Jiapeng Xu, Ruben P A van Eijk, Alicia Ellis, Tianyu Pan, Lorene M Nelson, Kit C B Roes, Marc van Dijk, Maria Sarno, Leonard H van den Berg, Lu Tian, Ying Lu
Abstract
Open AccessHybrid clinical trials, which borrow real-world data (RWD) from patient registries, claims databases, or electronic health records (EHRs) to augment randomized clinical trials, are of increasing interest. Hybrid clinical trials are especially relevant for rare diseases, where the recruitment of large sample sizes may be challenging. While these trials may better use available information, they assume that the RWD and randomized control arm are exchangeable. Violating this assumption can induce bias, inflate Type I error, or adversely affect statistical power. A two-step hybrid design first tests the exchangeability between randomized control arm and external data sources before incorporating RWD as a comparator for statistical inferences (Yuan et al. 2019). This approach reduces the chance of inappropriate borrowing but may simultaneously inflate the Type I error rate. We propose four different methods to control the Type I error rate under the exchangeability assumption.

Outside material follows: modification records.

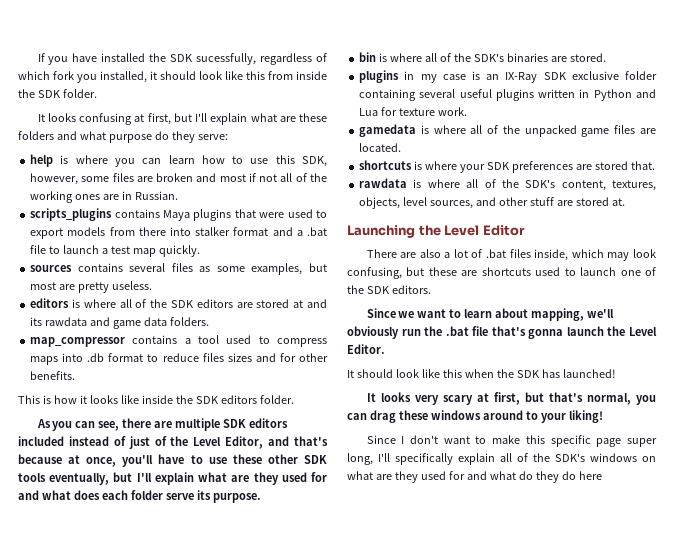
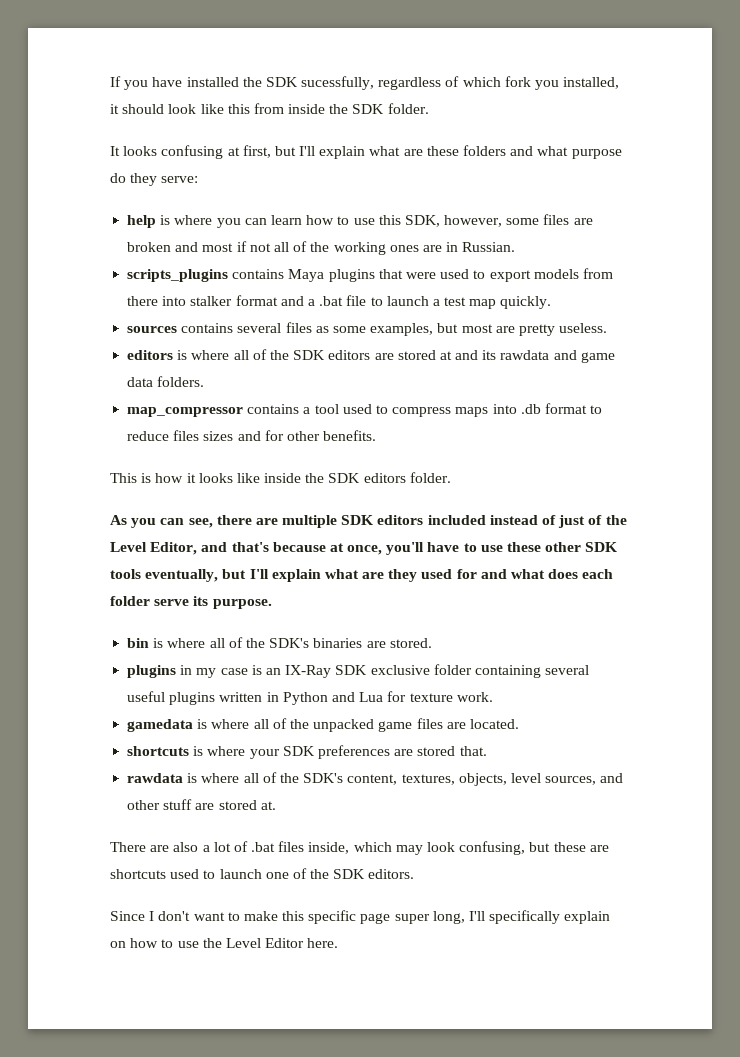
- Launching the Level Editor
- Since we want to learn about mapping, we'll obviously run the .bat file that's gonna launch the Level Editor.
- It should look like this when the SDK has launched!
- It looks very scary at first, but that's normal, you can drag these windows around to your liking!
- Since I don't want to make this specific page super long, I'll specifically explain all of the SDK's windows on what are they used for and what do they do here
+ Since I don't want to make this specific page super long, I'll specifically explain on how to use the Level Editor here.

Approach 1 estimates the variance of the overall test statistic and rejects the null hypothesis based on a Z-test. Approach 2 uses a numerical method to determine the exact critical value for Type I error control. Approach 3 splits the Type I error rates according to the equivalence test outcome. Approach 4 adjusts the critical value only when equivalence is established. We illustrate these methods using a hypothetical scenario in the context of amyotrophic lateral sclerosis (ALS). We evaluate the Type I error and power under various clinical trial conditions in comparison with the Bayesian power prior approach (Ibrahim et al. 2015). We demonstrate that our proposed methods and Bayesian power prior control Type I error and increase power under the exchangeability assumption, whereas the method proposed by Yuan et al. (2019) results in an increased Type I error. In the scenario where the exchangeability assumption does not hold, all methods fail to control the Type I error. Our proposed methods, however, limit a maximum Type I error inflation ranging from 6% to 8%, which compares favorably to 10% for Yuan et al. (2019) and 16% for the Bayesian power prior. All methods increase statistical power under the exchangeability condition but may lead to a loss of statistical power when the exchangeability assumption is violated.